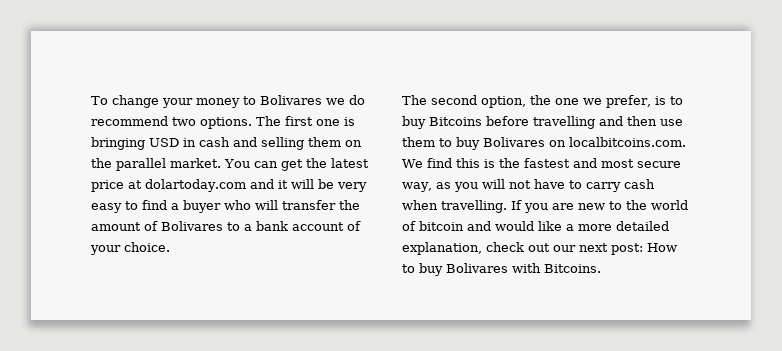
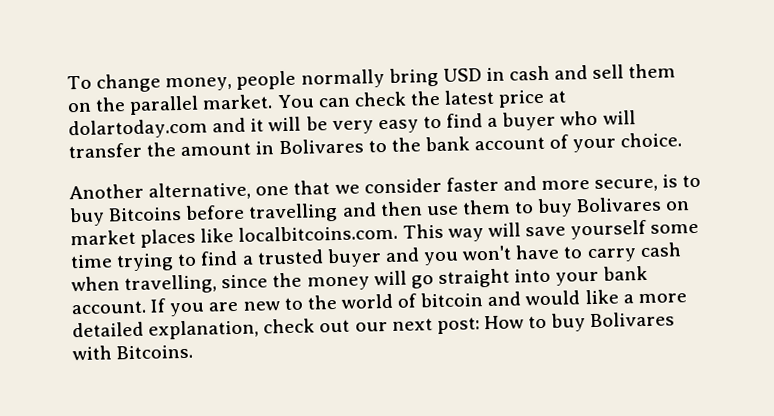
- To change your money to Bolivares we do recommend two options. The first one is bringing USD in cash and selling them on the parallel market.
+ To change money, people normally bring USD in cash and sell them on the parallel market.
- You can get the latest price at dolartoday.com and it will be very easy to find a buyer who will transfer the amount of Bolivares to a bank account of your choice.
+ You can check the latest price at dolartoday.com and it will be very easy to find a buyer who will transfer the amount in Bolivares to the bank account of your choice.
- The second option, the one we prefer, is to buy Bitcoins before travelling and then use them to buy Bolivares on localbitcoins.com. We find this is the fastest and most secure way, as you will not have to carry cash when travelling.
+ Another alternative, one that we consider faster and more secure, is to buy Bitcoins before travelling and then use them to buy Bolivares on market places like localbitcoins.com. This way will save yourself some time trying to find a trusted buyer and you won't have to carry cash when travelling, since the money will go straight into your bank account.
::::::::::
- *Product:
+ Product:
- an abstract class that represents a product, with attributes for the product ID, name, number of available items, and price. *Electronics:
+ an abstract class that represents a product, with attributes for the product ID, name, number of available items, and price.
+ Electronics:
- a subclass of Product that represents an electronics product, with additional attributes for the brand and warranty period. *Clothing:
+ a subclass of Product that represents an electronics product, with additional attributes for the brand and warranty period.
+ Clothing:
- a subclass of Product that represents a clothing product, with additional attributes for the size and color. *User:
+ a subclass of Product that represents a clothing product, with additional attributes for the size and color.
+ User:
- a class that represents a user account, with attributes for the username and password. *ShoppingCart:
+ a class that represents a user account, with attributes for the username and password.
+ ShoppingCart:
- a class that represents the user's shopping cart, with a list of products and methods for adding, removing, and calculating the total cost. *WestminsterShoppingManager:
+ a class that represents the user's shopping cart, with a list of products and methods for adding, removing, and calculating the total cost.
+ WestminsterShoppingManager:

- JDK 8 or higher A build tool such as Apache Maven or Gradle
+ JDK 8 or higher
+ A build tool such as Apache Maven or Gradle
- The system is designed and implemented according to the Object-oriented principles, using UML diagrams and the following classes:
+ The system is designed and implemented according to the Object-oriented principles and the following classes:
::::::::::
▶ [Task to complete]:
Of all the entries above, repeat only the lines from the line that has "- To change" to the line that has "- You can get", both lines included, exactly.

▶ [Solution to this problem]:
- To change your money to Bolivares we do recommend two options. The first one is bringing USD in cash and selling them on the parallel market.
+ To change money, people normally bring USD in cash and sell them on the parallel market.
- You can get the latest price at dolartoday.com and it will be very easy to find a buyer who will transfer the amount of Bolivares to a bank account of your choice.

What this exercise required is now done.